Nothing but the lines from the one containing "- The main goal" through the one containing "strong client tiers", both included, should be given again, each exactly as written below.

§ MATERIAL FOR THE TASK
=== Section Start ===
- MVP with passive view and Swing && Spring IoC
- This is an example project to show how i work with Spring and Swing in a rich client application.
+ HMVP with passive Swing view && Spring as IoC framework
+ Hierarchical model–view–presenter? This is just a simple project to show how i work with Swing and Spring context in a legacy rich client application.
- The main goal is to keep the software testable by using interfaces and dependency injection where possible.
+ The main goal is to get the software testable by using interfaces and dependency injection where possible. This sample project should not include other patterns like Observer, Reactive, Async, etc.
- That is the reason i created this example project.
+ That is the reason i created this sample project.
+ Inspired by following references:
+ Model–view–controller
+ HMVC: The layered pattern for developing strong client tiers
=== Section End ===
=== Section Start ===
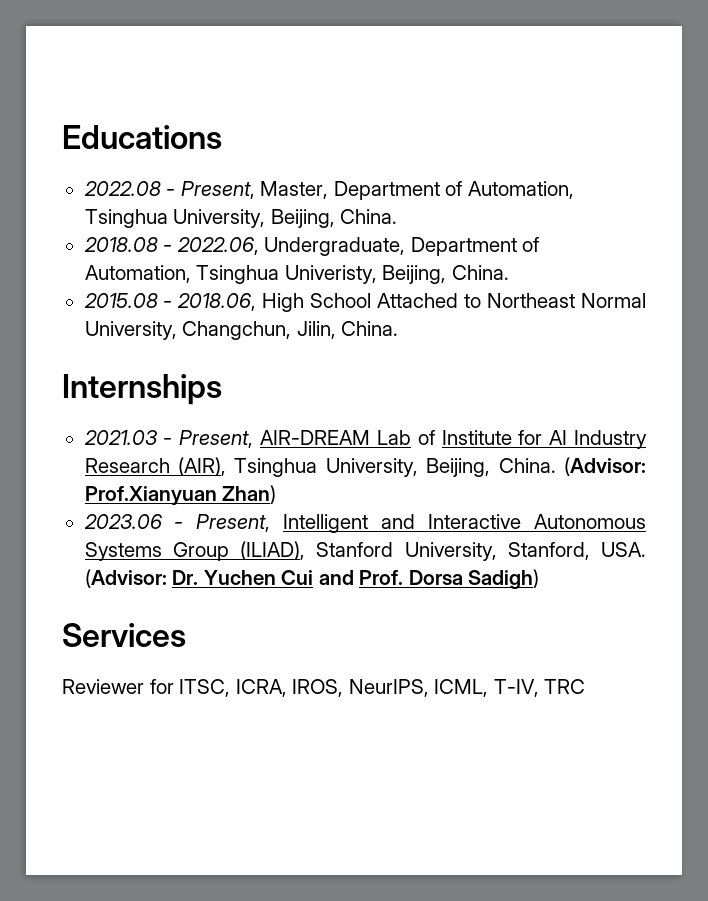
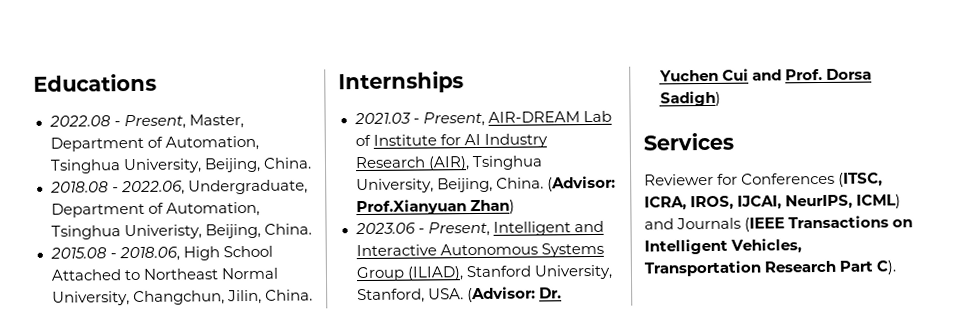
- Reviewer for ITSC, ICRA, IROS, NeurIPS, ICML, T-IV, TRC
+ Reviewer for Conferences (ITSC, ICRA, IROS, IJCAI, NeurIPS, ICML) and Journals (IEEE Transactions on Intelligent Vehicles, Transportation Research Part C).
=== Section End ===
=== Section Start ===
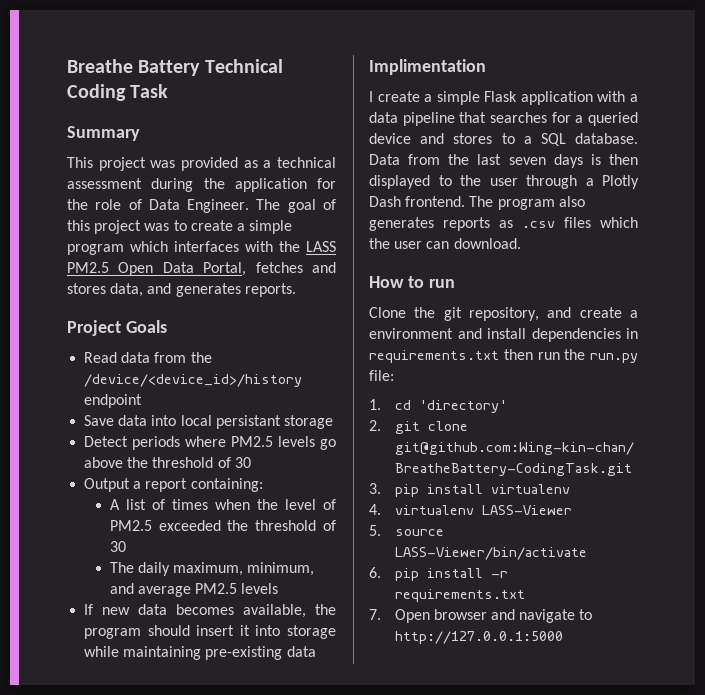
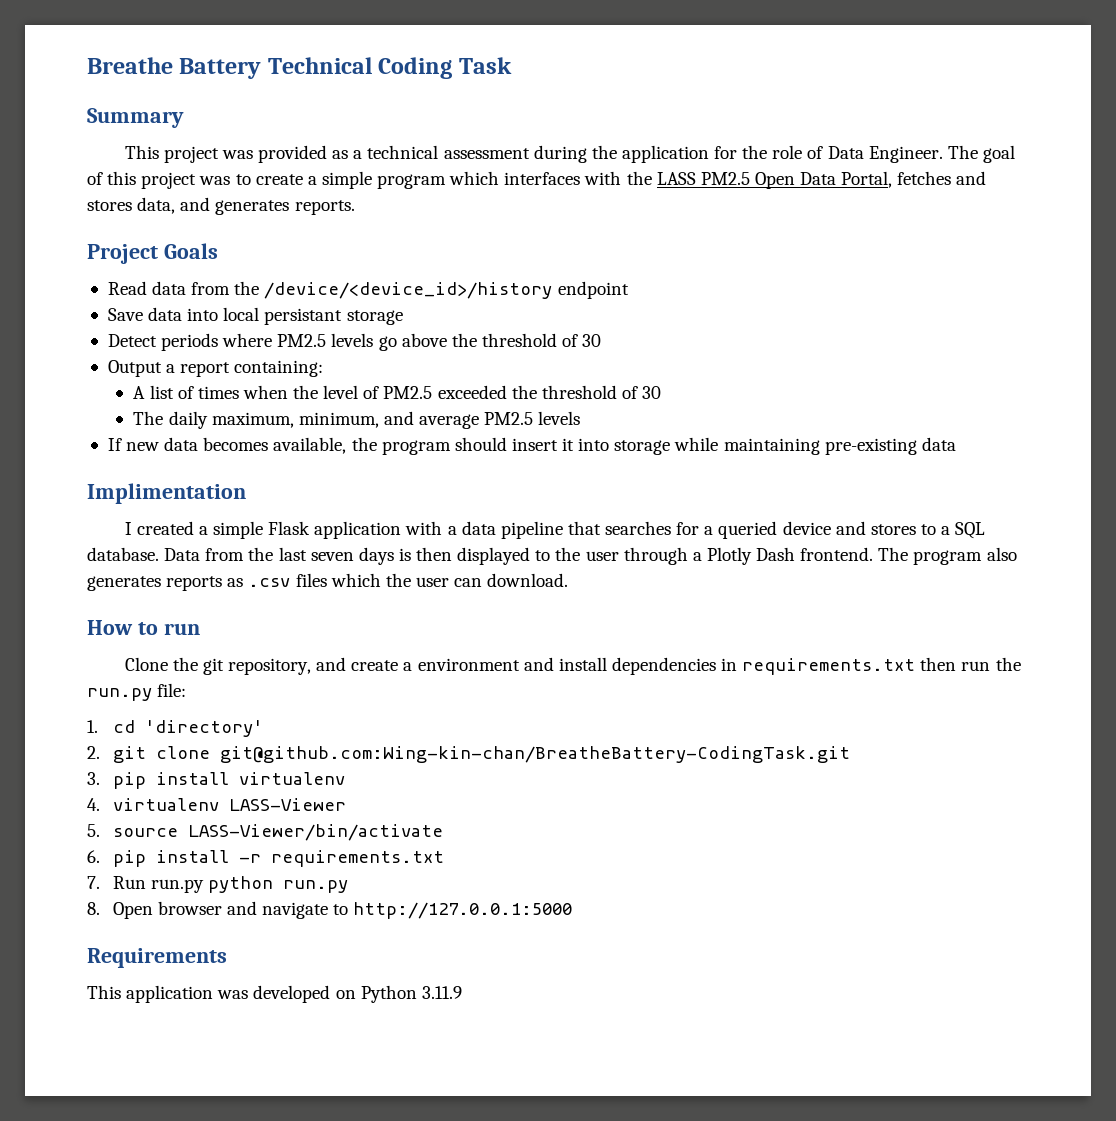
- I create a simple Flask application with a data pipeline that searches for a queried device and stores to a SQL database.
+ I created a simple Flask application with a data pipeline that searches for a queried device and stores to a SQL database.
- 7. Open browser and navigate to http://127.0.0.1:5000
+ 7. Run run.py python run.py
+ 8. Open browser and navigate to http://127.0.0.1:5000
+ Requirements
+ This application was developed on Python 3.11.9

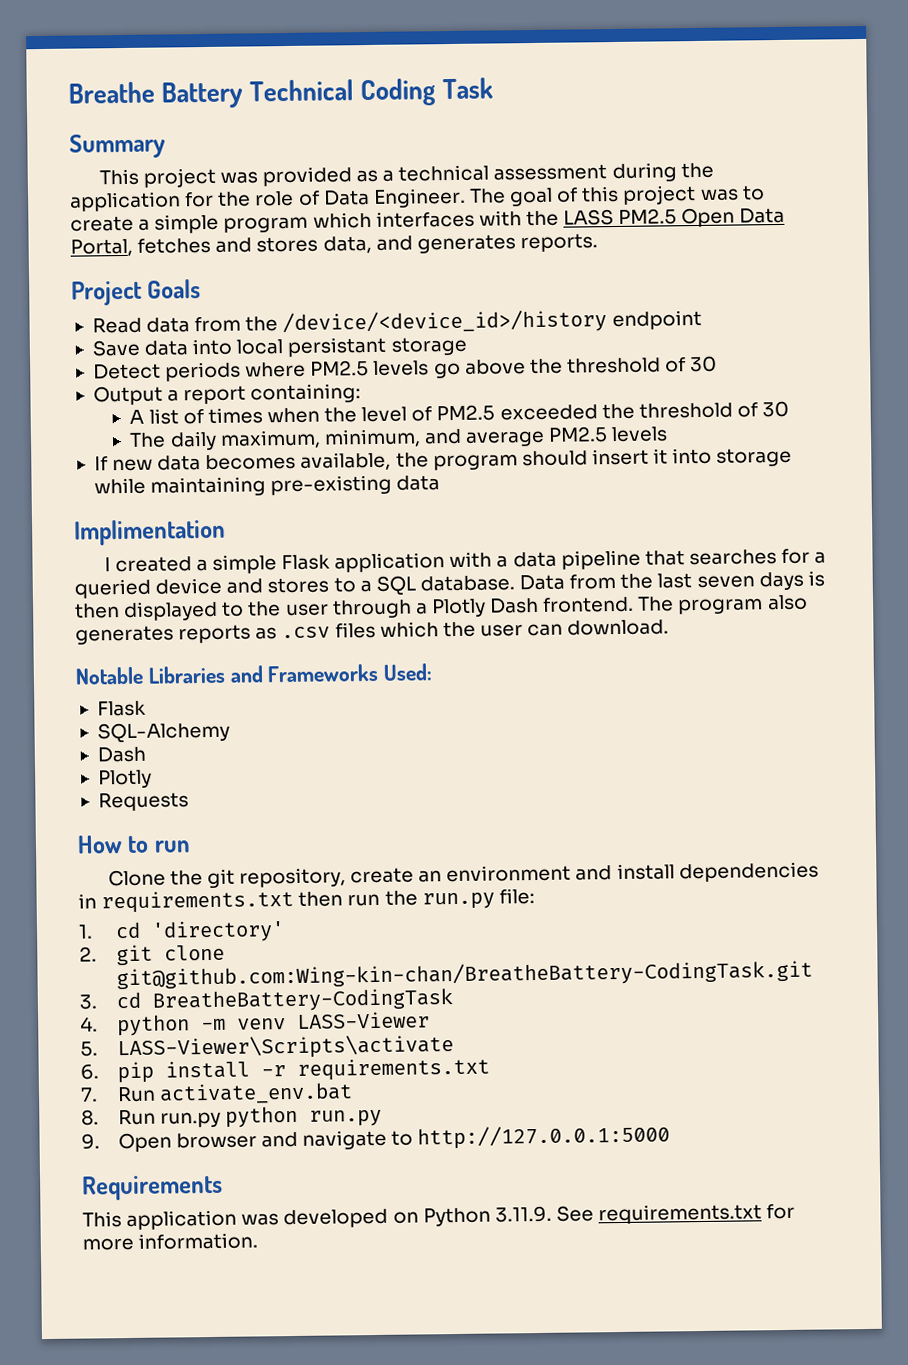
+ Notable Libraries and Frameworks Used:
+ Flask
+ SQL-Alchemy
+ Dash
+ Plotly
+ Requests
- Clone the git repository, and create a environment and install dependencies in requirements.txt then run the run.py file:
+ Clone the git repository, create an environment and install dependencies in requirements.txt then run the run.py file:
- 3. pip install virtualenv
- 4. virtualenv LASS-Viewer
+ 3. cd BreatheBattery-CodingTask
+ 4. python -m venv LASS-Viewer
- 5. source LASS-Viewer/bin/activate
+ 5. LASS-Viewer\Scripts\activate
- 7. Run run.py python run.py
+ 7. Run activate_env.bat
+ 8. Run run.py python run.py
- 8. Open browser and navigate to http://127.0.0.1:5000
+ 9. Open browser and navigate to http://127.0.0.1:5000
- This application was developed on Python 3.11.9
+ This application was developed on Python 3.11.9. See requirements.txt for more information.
=== Section End ===
§ RESULT OF THE TASK
- The main goal is to keep the software testable by using interfaces and dependency injection where possible.
+ The main goal is to get the software testable by using interfaces and dependency injection where possible. This sample project should not include other patterns like Observer, Reactive, Async, etc.
- That is the reason i created this example project.
+ That is the reason i created this sample project.
+ Inspired by following references:
+ Model–view–controller
+ HMVC: The layered pattern for developing strong client tiers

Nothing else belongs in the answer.